Selon le ministère, ces actes sont traités conformément au décret présidentiel n°230 de l’année 2013, qui autorise les forces militaires à recourir à l’ensemble des moyens et mécanismes légaux afin de contraindre les personnes concernées à s’arrêter ou à se soumettre aux opérations de contrôle et de fouille en cas de refus d’obtempérer.
Recours aux moyens légaux et appel à la coopération des citoyens
Les autorités militaires appellent, par ailleurs, l’ensemble des citoyens à coopérer avec les unités déployées dans ces zones sensibles, à éviter toute conduite imprudente visant à forcer le passage, et à se conformer strictement aux instructions d’arrêt et aux obligations de contrôle émises par les patrouilles sur le terrain. Cette coopération est jugée essentielle pour la protection des vies humaines et la préservation des exigences de sécurité et de défense nationales.

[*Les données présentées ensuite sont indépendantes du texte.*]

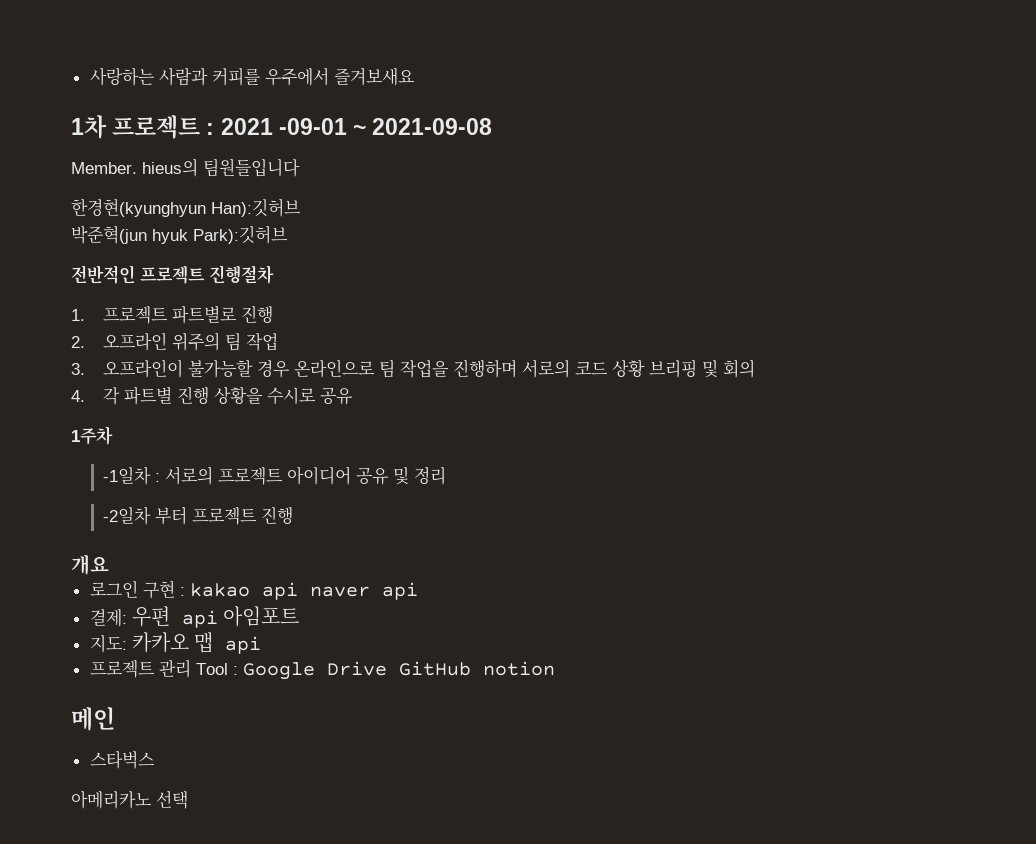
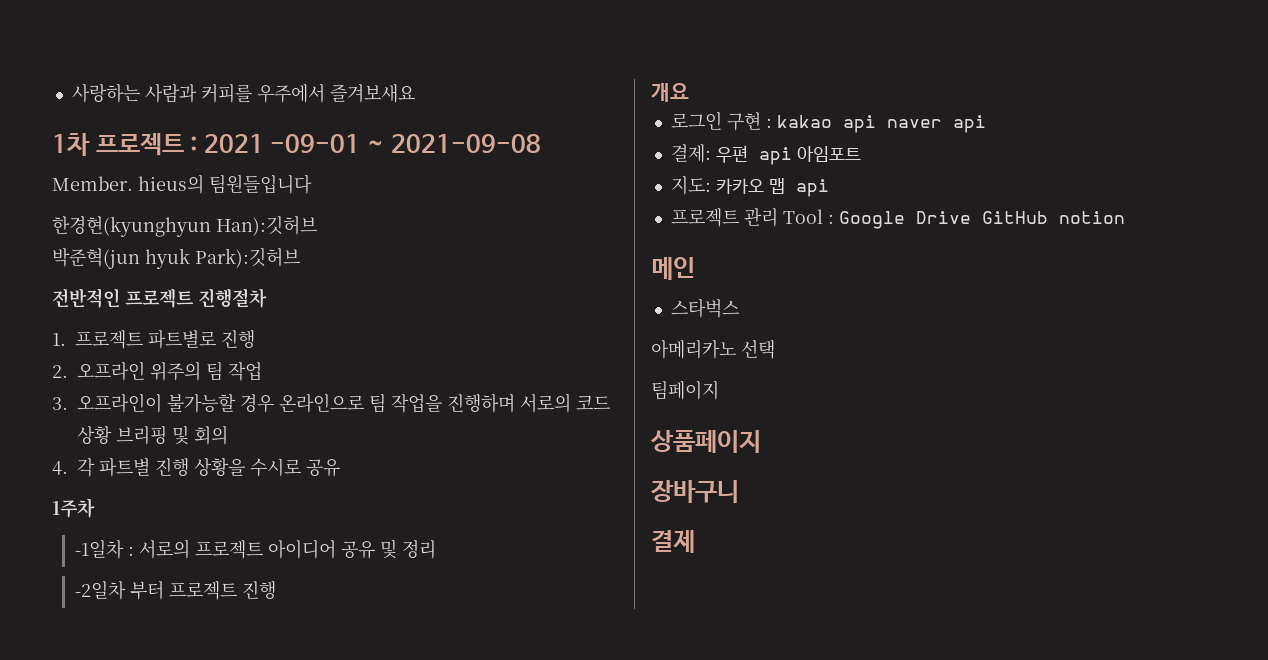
(188, 799) none -> [651,380,719,400] [650,430,761,453] [651,480,739,503] [651,530,695,553] // 팀페이지 // 상품페이지 // 장바구니 // 결제

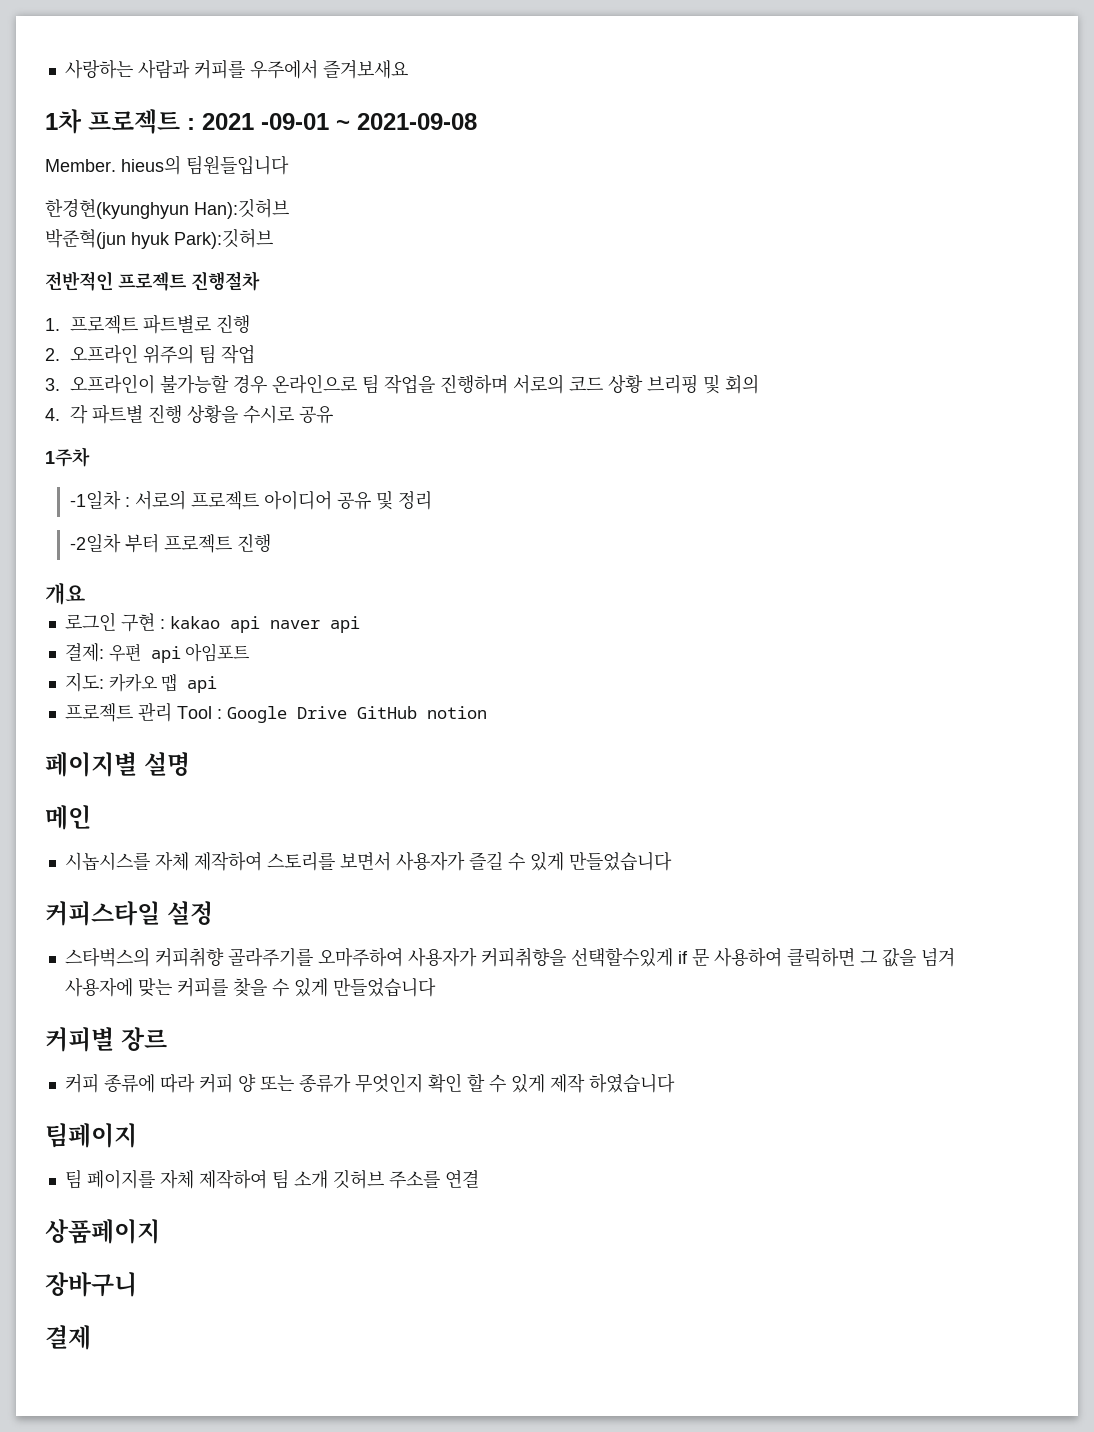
(1125, 217) none -> [45,752,190,777] // 페이지별 설명
[670,298,739,318] [651,340,775,359] [651,380,719,400] 스타벅스 // 아메리카노 선택 // 팀페이지 -> [64,851,672,871] [45,901,213,926] [64,947,955,967] [64,977,436,997] [45,1027,167,1052] [64,1073,675,1093] [45,1123,137,1148] [64,1169,479,1189] 시놉시스를 자체 제작하여 스토리를 보면서 사용자가 즐길 수 있게 만들었습니다 // 커피스타일 설정 // 스타벅스의 커피취향 골라주기를 오마주하여 사용자가 커피취향을 선택할수있게 if 문 사용하여 클릭하면 그 값을 넘겨 사용자에 맞는 커피를 찾을 수 있게 만들었습니다 // 커피별 장르 // 커피 종류에 따라 커피 양 또는 종류가 무엇인지 확인 할 수 있게 제작 하였습니다 // 팀페이지 // 팀 페이지를 자체 제작하여 팀 소개 깃허브 주소를 연결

Le ministère a réaffirmé que la protection de l’intégrité du territoire national et la lutte contre les activités illégales — notamment la contrebande, la criminalité transfrontalière organisée et les menaces terroristes — relèvent de ses missions fondamentales.
Enfin, le communiqué fait état d’une recrudescence des tentatives de contrebande au cours de la période récente. Il a également été constaté que certaines personnes se rendent délibérément dans la zone frontalière tampon du désert sans autorisation, empruntent des pistes non contrôlées et ignorent les signaux des patrouilles mixtes, en violation des dispositions du décret présidentiel du 29 août 2013.